══ GIVEN RECORDS ══
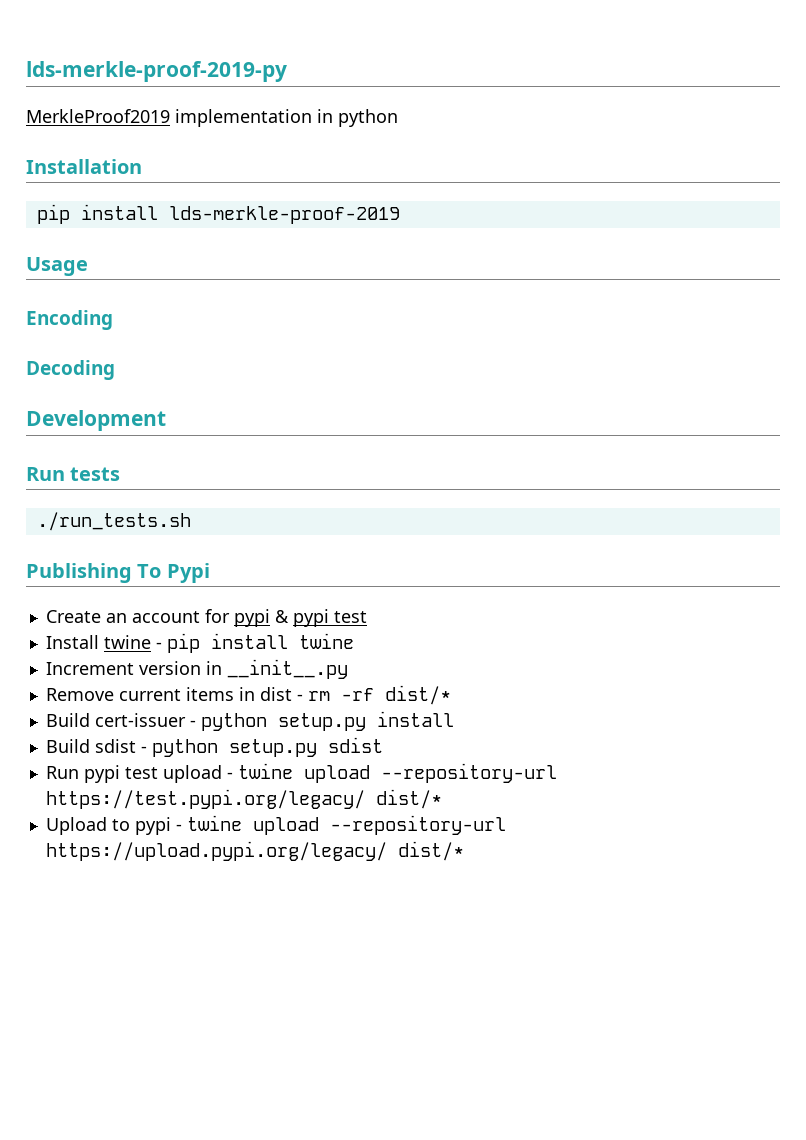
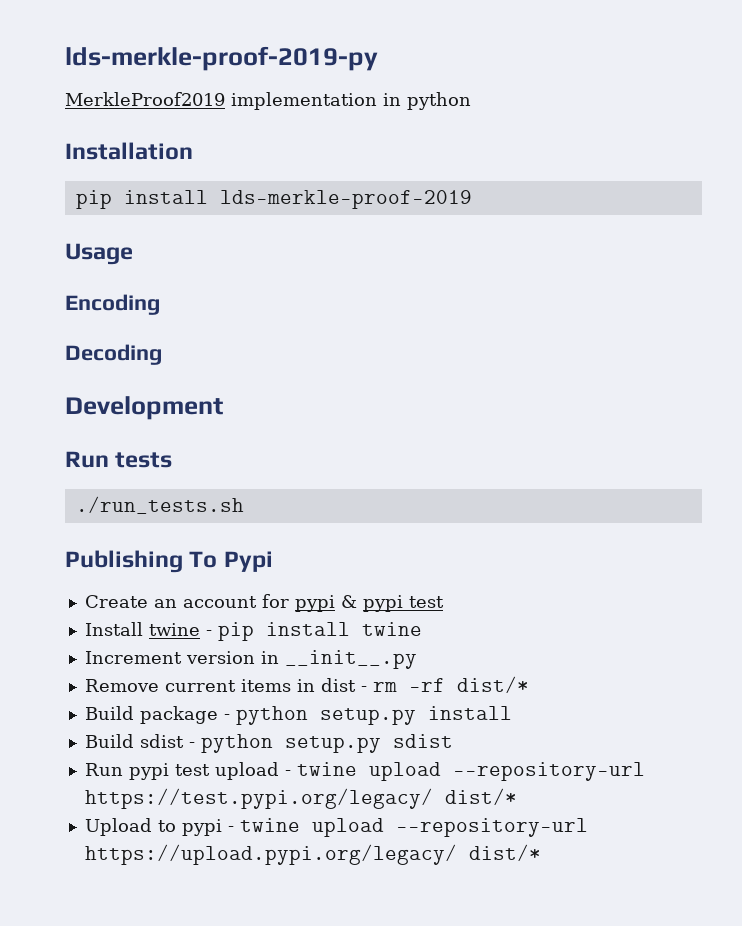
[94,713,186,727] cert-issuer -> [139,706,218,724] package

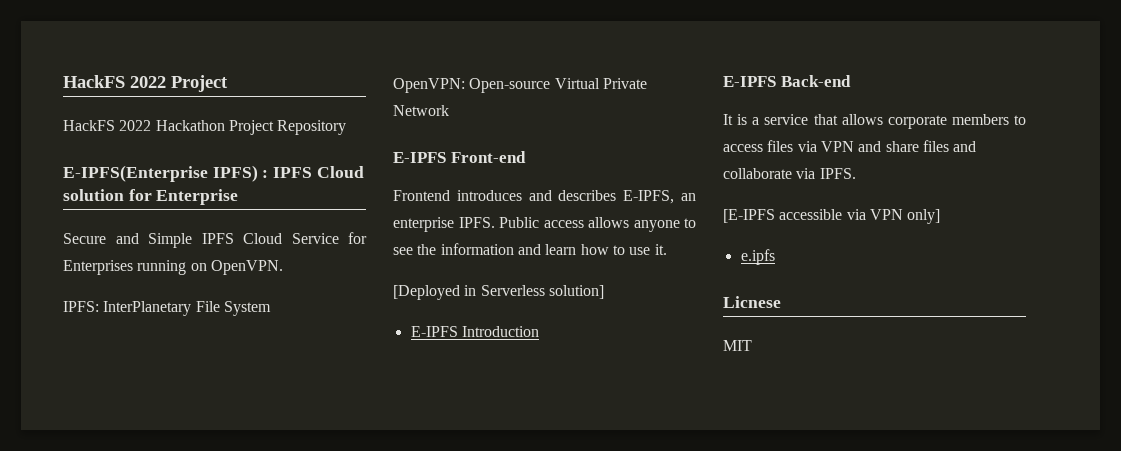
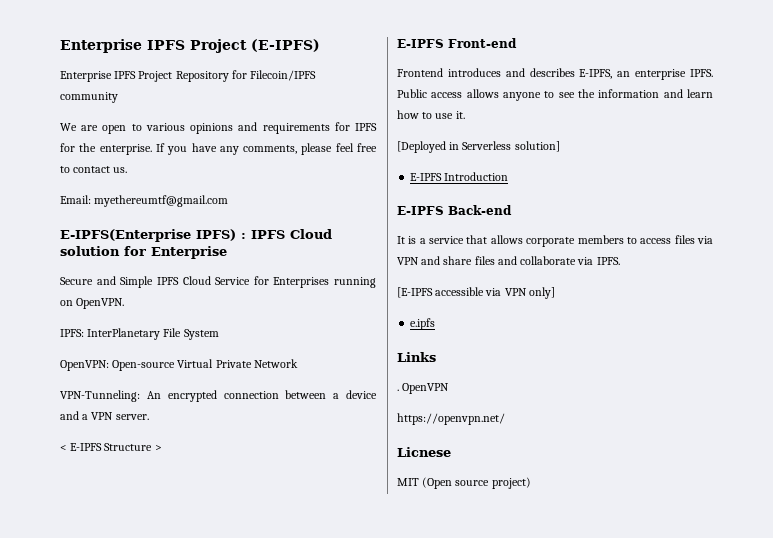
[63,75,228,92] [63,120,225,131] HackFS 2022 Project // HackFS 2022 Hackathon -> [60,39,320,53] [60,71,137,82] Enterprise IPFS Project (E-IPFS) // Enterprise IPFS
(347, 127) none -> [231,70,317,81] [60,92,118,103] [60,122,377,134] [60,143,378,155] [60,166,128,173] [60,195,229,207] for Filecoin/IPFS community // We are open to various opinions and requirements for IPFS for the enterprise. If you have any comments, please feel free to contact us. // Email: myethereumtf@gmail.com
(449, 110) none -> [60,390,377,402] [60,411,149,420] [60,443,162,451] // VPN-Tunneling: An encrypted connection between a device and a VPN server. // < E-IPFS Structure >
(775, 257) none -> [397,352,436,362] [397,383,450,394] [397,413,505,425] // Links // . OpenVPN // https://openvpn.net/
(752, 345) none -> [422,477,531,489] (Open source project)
═══
══ GIVEN RECORDS ══
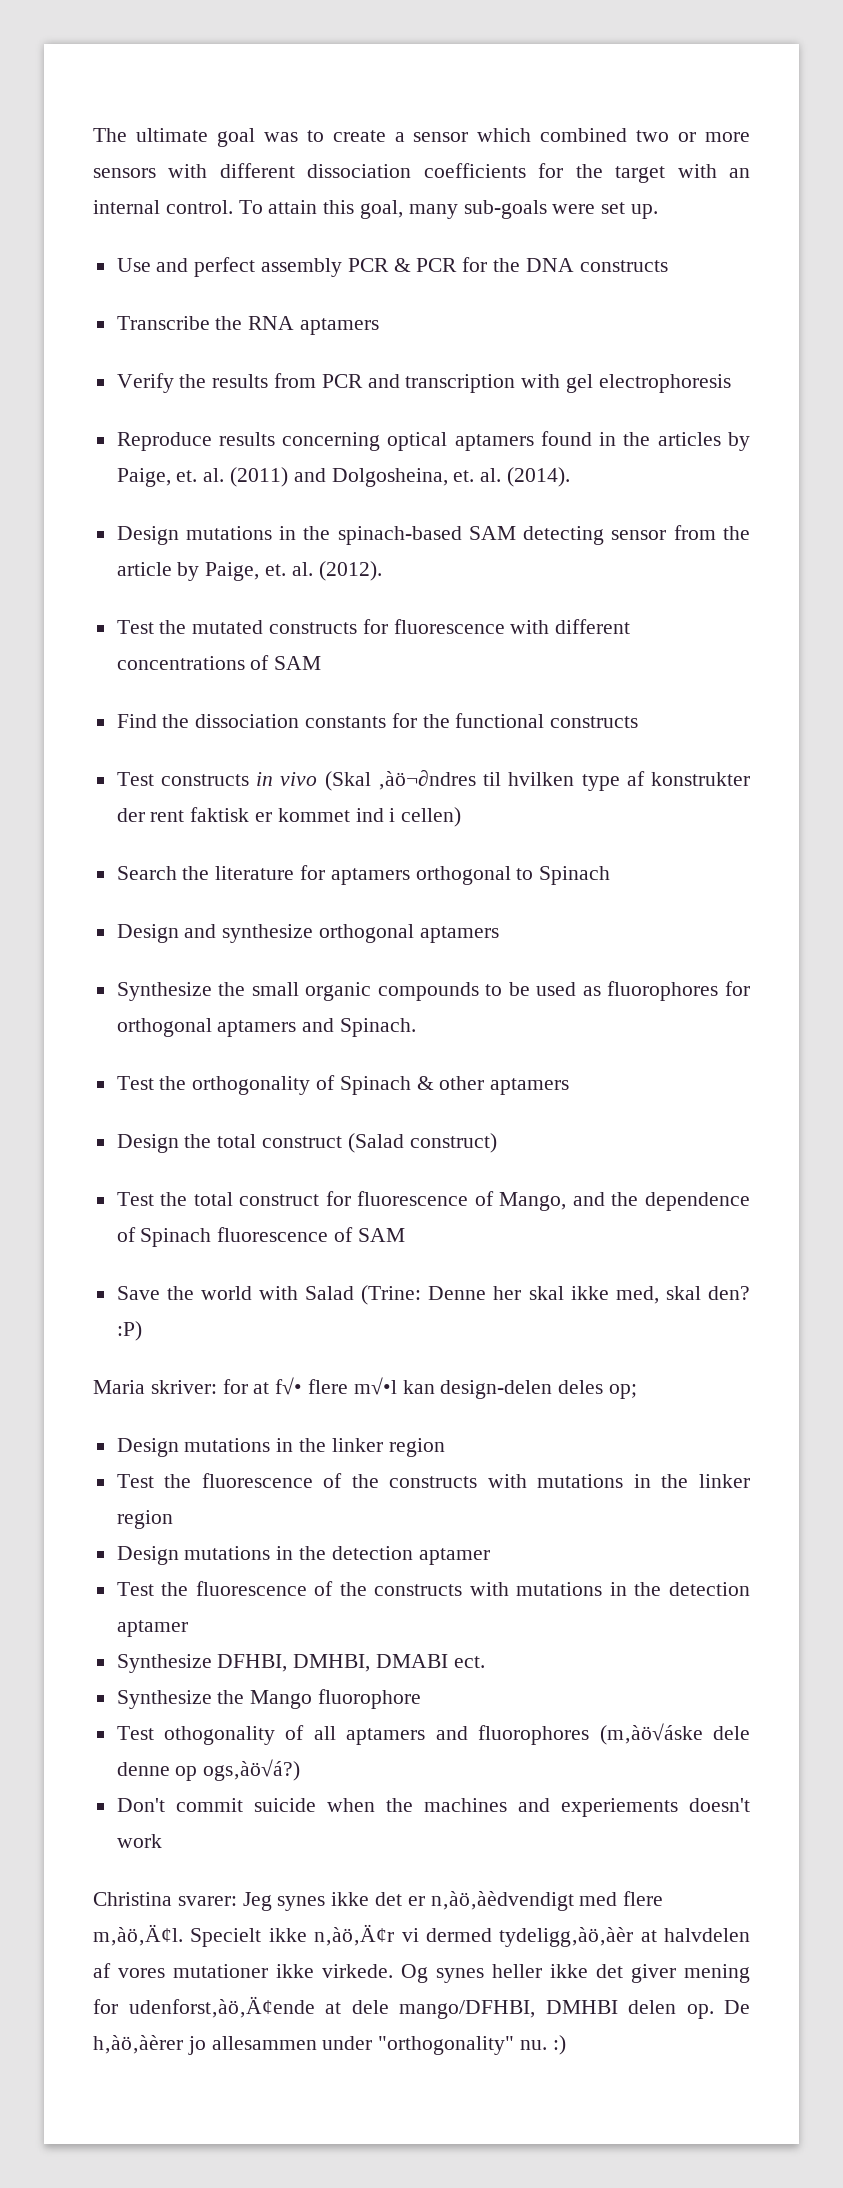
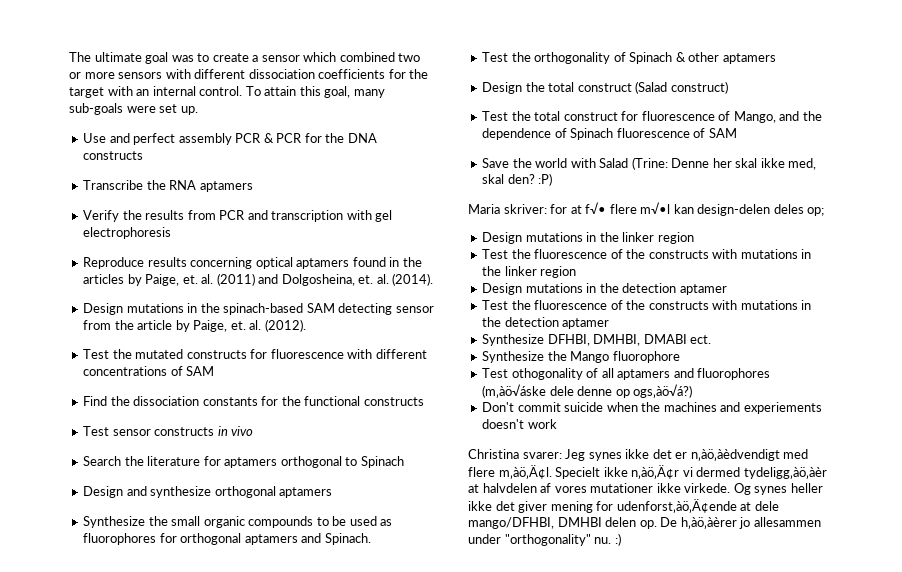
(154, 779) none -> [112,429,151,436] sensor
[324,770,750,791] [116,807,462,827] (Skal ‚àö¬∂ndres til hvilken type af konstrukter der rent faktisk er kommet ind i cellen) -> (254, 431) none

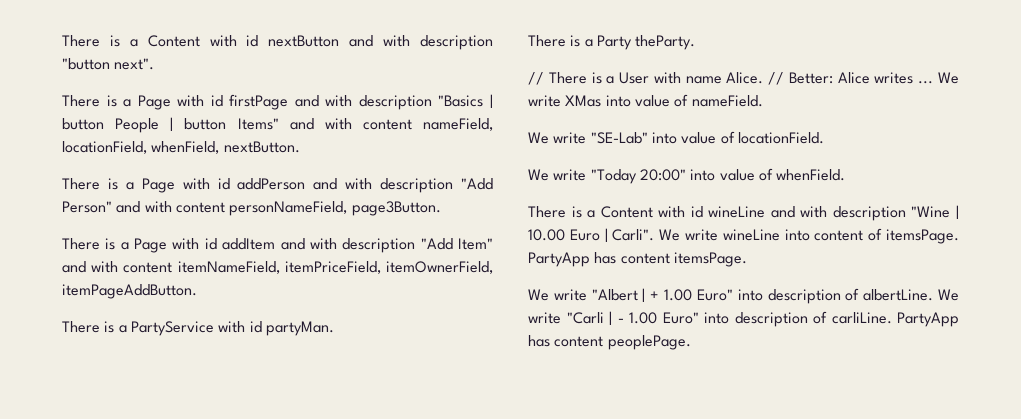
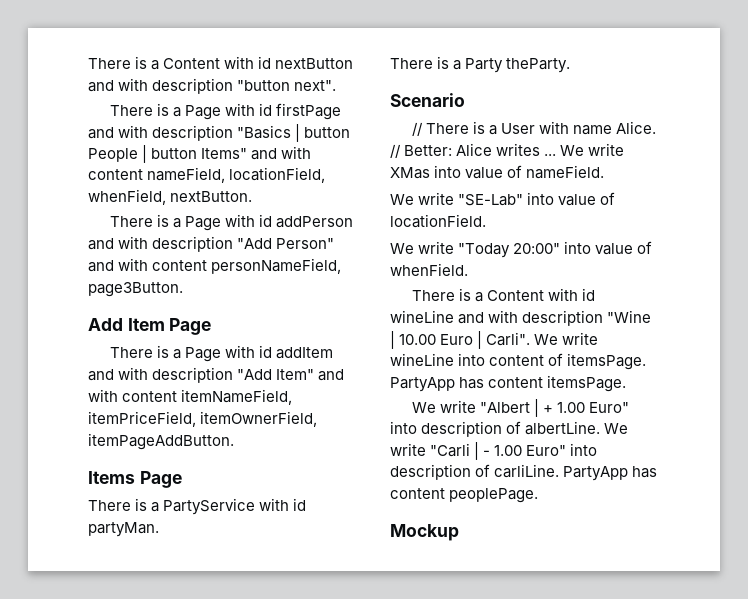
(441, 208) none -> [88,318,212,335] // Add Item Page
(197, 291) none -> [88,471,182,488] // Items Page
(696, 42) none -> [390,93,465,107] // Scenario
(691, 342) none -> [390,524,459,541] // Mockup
═══
TASK INSTRUCTIONS: Retype the lines above exactly as they appear, from the line containing "[324,770,750,791] [116,807,462,827] (Skal" through the line containing "(691, 342) none", and leave out any pictures.

RESPONSE BOX:
[324,770,750,791] [116,807,462,827] (Skal ‚àö¬∂ndres til hvilken type af konstrukter der rent faktisk er kommet ind i cellen) -> (254, 431) none

(441, 208) none -> [88,318,212,335] // Add Item Page
(197, 291) none -> [88,471,182,488] // Items Page
(696, 42) none -> [390,93,465,107] // Scenario
(691, 342) none -> [390,524,459,541] // Mockup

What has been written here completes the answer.